Segredo de Brokeback Mountain, O

(Brokeback Mountain, 2005)
7,9
Média
859 votos
?
Sua nota

Críticas

Cineplayers

Uma história de amor tão sincera, clássica, que sendo homo ou hetero, você irá se apaixonar. Afinal, somos todos seres humanos.

8,5

Estado americano de Wyoming, verão de 1963. Dois jovens rapazes, um rancheiro e um peão de rodeio, têm suas vidas cruzadas ao trabalharem juntos pastoreando ovelhas no alto da montanha Brokeback. Ennis Del Mar é um jovem órfão, reservado e com um passado traumático que o impede de descobrir sua própria identidade. Jack Twist é o seu oposto: brincalhão e expansivo, sabe exatamente quem é e o que deseja.

Ennis busca neste emprego temporário dinheiro para poder se casar e ter uma vida estável. Jack não sabe exatamente qual é o destino que vai seguir. Em comum, o anseio a uma vida melhor no meio de um estado que parece ainda perdido no tempo. Os rapazes jamais poderiam imaginar que um simples trabalho de verão pudesse marcar suas vidas para sempre.

Essa é a premissa do conto Brokeback Mountain, escrito por Annie Proulx (vencedora do prêmio Pulitzer por Chegadas e Partidas, que virou filme em 2001 pelas mãos de Lasse Hallström), que foi publicado em 1997 na revista The New Yorker, para depois compor a antologia Close Range: Wyoming Stories, de Proulx, em 1999. Os escritores Larry McMurtry e Diana Ossana, quando o leram, ficaram apaixonados pela história e resolveram comprar os direitos. Roteirizaram-no, mas só conseguiram levar a história para a tela oito anos depois, após dificuldades no financiamento da produção e desistência de envolvidos no projeto. Foi o produtor James Schamus, co-presidente da Focus Features, braço independente da Universal Pictures, quem finalmente viabilizou a produção.

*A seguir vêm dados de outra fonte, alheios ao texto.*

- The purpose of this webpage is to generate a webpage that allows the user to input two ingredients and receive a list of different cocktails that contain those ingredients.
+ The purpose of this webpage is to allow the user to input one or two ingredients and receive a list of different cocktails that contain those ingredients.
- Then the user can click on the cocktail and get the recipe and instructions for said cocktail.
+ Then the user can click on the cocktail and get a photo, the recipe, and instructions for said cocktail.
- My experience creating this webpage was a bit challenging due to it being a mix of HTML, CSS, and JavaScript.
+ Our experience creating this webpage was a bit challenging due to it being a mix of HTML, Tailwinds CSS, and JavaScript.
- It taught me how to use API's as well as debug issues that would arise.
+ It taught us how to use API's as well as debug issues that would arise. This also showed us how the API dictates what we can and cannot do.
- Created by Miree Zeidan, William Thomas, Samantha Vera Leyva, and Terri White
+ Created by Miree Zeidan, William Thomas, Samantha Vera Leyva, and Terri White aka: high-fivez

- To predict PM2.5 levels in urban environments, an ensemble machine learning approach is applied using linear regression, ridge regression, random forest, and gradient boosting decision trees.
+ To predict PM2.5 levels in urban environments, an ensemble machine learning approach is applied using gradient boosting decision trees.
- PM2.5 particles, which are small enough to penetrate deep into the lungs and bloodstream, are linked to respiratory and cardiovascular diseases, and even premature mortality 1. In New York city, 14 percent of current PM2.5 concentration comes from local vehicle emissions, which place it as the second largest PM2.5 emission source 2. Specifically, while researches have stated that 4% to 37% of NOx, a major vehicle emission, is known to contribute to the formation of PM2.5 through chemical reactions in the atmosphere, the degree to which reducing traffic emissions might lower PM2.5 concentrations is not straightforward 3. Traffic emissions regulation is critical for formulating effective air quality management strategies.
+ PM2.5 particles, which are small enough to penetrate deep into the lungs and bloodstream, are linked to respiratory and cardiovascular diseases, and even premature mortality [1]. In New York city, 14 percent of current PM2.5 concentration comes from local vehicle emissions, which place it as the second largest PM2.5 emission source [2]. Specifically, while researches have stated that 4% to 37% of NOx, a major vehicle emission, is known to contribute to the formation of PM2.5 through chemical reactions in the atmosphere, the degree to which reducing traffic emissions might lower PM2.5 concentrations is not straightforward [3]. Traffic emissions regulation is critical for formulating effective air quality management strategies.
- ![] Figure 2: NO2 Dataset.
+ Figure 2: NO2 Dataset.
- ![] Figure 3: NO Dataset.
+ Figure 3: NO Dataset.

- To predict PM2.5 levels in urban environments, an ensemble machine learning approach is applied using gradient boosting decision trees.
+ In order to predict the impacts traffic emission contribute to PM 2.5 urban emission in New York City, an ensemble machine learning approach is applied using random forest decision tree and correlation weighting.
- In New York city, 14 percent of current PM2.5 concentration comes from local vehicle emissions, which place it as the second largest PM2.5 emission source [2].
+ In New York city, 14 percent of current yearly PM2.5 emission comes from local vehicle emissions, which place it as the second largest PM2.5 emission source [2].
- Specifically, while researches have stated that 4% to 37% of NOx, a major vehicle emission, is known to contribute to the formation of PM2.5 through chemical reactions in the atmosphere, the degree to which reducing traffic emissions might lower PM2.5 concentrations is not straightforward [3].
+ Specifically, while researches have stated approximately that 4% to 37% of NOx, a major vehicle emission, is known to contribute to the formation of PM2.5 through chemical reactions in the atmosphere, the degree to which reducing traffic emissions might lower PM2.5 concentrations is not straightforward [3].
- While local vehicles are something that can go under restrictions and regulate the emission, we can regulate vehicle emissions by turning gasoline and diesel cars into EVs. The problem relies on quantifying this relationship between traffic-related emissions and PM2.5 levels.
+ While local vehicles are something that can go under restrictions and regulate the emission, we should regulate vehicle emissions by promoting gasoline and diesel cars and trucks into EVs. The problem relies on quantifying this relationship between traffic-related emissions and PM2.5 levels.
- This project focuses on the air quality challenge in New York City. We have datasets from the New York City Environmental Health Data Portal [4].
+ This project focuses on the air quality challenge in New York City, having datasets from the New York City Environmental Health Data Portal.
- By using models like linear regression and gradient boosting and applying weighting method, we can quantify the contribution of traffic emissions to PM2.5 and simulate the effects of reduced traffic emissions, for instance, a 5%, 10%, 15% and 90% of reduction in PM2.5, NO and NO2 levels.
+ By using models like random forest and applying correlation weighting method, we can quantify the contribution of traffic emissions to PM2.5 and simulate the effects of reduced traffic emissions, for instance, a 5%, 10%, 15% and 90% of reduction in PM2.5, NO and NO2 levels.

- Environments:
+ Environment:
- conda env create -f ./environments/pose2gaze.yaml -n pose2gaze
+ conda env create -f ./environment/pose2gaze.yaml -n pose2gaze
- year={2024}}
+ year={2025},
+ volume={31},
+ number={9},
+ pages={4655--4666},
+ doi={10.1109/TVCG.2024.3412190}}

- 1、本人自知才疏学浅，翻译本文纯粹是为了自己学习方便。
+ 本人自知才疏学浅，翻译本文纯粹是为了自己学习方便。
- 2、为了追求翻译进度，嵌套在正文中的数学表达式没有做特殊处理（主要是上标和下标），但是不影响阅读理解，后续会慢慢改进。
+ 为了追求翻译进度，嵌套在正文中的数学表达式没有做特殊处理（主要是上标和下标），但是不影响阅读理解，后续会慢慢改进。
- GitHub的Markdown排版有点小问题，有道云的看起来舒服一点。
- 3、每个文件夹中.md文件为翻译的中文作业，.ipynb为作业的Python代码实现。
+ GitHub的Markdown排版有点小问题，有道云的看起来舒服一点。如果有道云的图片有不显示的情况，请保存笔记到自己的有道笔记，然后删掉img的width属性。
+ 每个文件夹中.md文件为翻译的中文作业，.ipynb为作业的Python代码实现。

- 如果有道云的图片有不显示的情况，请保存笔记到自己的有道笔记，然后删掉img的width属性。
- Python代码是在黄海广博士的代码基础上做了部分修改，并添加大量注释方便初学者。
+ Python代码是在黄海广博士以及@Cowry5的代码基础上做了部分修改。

Schamus convidou para a direção o taiwanês Ang Lee, de quem é amigo e parceiro. Juntos realizaram verdadeiras obras-primas, como O Tigre e o Dragão e Tempestade de Gelo, mas vinham de um projeto considerado fracassado, a adaptação de Hulk para as telonas. Escaldados, resolveram tocar Brokeback Mountain da forma mais simples possível, com um orçamento bastante modesto (cerca de 14 milhões de dólares, o menor na carreira de Ang Lee desde Comer, Beber, Viver).

Toda essa dificuldade de produção parece ter contagiado a equipe, que entregou um dos trabalhos mais tocantes – e premiados – dos últimos tempos. O Segredo de Brokeback é um filme de força indiscutível e rara sensibilidade. E de coragem surpreendente. Em nenhum momento disfarça aquilo que realmente é, mesmo com toda a força conservadora do governo Bush: uma grande história de amor entre dois homens. Seria fácil taxar o filme como “faroeste gay” ou um outro rótulo preconceituoso qualquer, mas ele se mostra tão verdadeiro que é impossível não se render a ele.

Afinal, a história entre dois caubóis que ao partilharem a dureza em se viver sobre situações altamente desfavoráveis, como a falta de conforto, de comida, do clima instável, e que em uma noite fria acabam se relacionando sexualmente (sem nenhum glamour hollywoodiano, diga-se de passagem), não seria bem aceita por grande parte do público. Mas o roteiro trabalha com maestria esse problema, sufocando qualquer fagulha preconceituosa que possa surgir ao retratar Ennis e Jack como dois homens que, por uma força do destino, acabam se conhecendo intimamente e que passam a considerar aquilo uma espécie de amizade, só que em um grau mais elevado.

Afinal, eles não se consideram gays, não agem como tais e não pretendem levar aquilo adiante quando descerem a montanha. Nesse ponto é que o filme deixa de ser menos faroeste para se tornar mais dramático, porque entra em cena o conflito entre a identidade sexual e a repressão social, pois eles simplesmente não sabem o que fazer com este amor – em uma época de grande movimentação sobre a liberdade sexual e que eles nem fazem idéia que esteja existindo! É preciso um período de quatro anos para que se reencontrem após os trabalhos na montanha Brokeback, já casados e com famílias constituídas, mas ainda com a chama da paixão queimando por dentro. Continuam incapazes de assumir os sentimentos e passam a vida pagando os próprios pecados. É aí que reside a força do filme.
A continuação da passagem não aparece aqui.